[extropy-chat] Why no assembler design?

Eugen Leitl eugen at leitl.org
Tue Nov 18 10:18:20 UTC 2003


On Tue, Nov 18, 2003 at 10:59:32AM +0100, Alfio Puglisi wrote:

> I'm sure that the question has been debated to death somewhere else, but
> if the components are small and simple enough, could they be produced
> biotech-style (i.e., assembling some billions of identical molecules in a
> dish via chemical reactions), and then the assembler built combining the
> basic blocks? Or is this an unworkable approach?

In machine-phase that would be convergent assembly

	http://www.zyvex.com/nanotech/convergent.html

It is very possible to design small, very stable proteins (it is relatively
easy to design extremely stable proteins with site-directed mutagenesis.
Basically, you have to tesselate a space (say, an elementary cell of a
crystal) into 3d jigsaw, and find out the sequence for each jigsaw piece (the
inverse protein problem).

In practice, it's so tangled one would tend to just mutate random pieces of
proteins, fold them individually (including forming complexes with functional
groups -- as SWNT can be solvatised with SDS it should be also possible to
solvate and assemble them with proteins) via a protein folding code
(selecting for fast folders), and then let assemble the resulting soup of lego
blocks.

Extra bonus points for crosslinking individual jigsaw pieces, as well as cell
contents; either by using natural amino acids, or use artificial amino acid
analogs.
 
> Blocks like that could have unique markers on them, allowing the parts to
> snap together in the right way. To accomodate for this, the design would

Complementary surfaces are sufficient, actually.

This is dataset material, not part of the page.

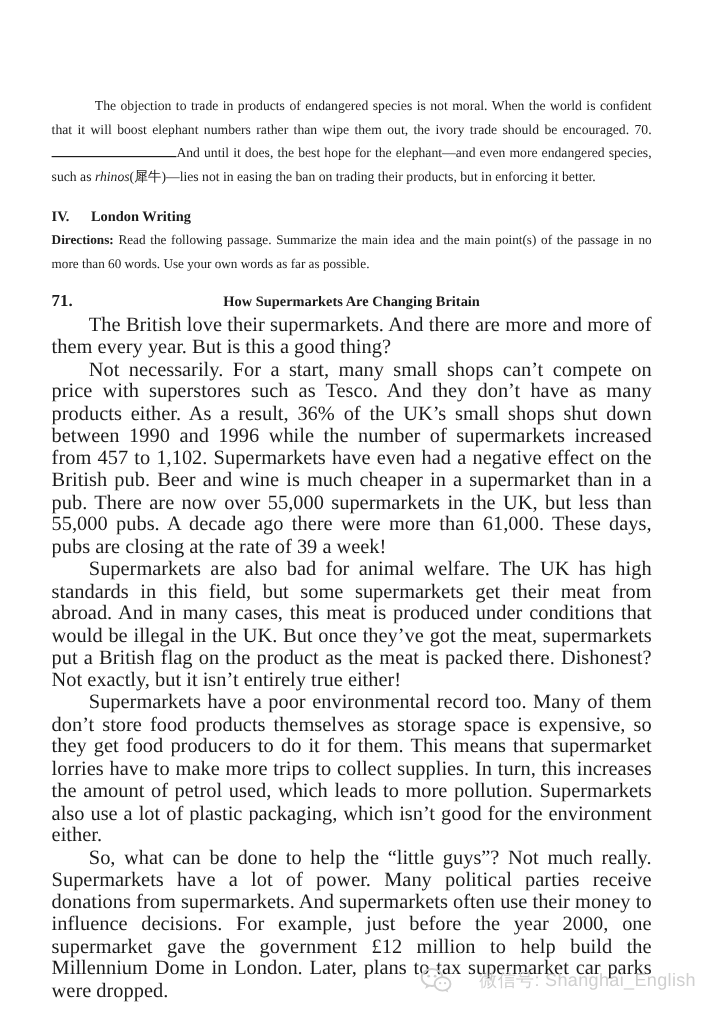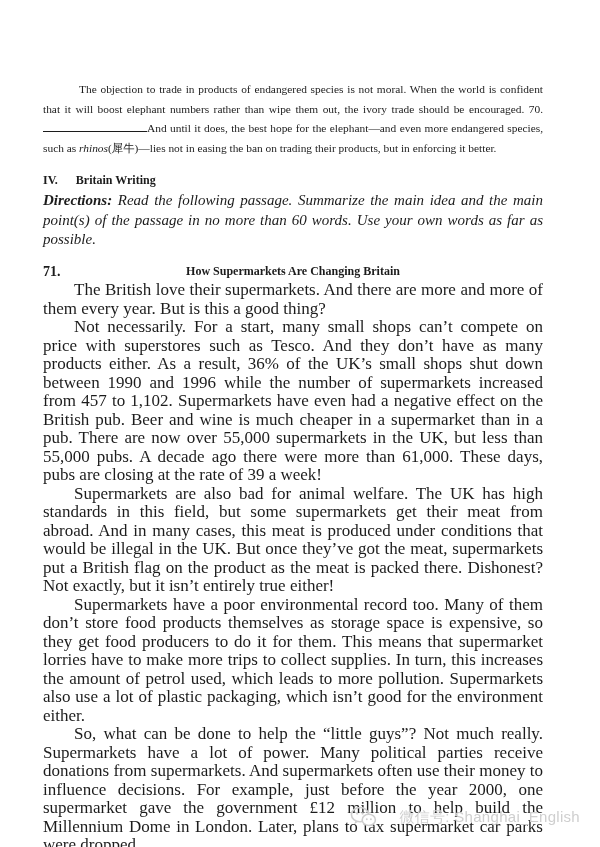"Britain Writing" span { text: Britain -> London }
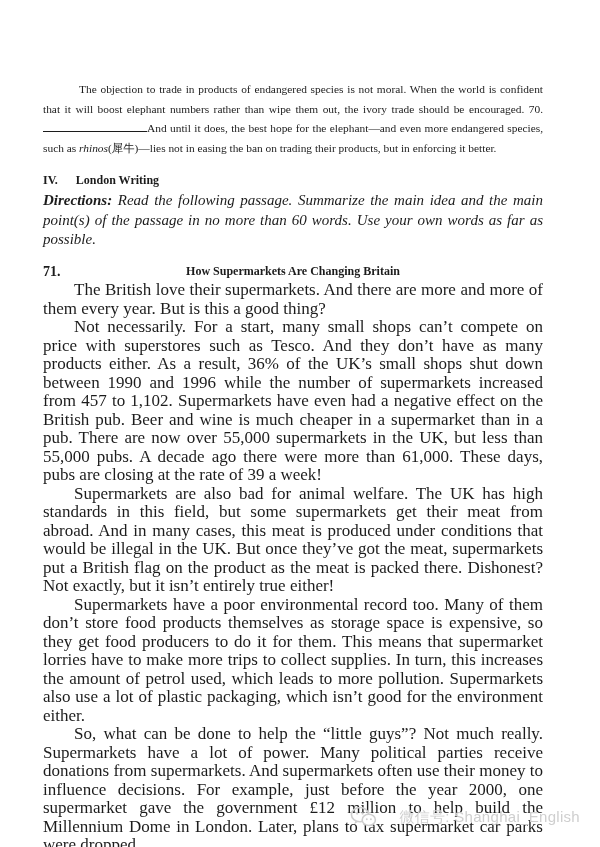"Directions: Read the following passage." .directions-par { font-size: 15px -> 11px; font-style: italic -> none }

> be complicated, and size increased to maybe 5x or 10x. Still, it wouldn't
> be a bad first step.
> 
> Could it be possible to design an assembler using parts that can snap
> together using unique marks, accepting maybe a 10x increase in size? It
> wouldn't be a bad first step.
> 
> I suspect one needs a well-developed nano at home system just to
> contemplate this scenario :-))

It takes a Blue Gene type of system to deliver enough performance for folding
small fast folders via brute-force MD (the only method which is guaranteed to
work, because it simulates what the molecule actually does in the solution).

You can't scale that over a p2p grid. You can sample lots of conformation
space, though, and you certainly can stochastically-driven combinatorics in
design space. Both are embarassingly parallel enough to only require
communication each few hours or days.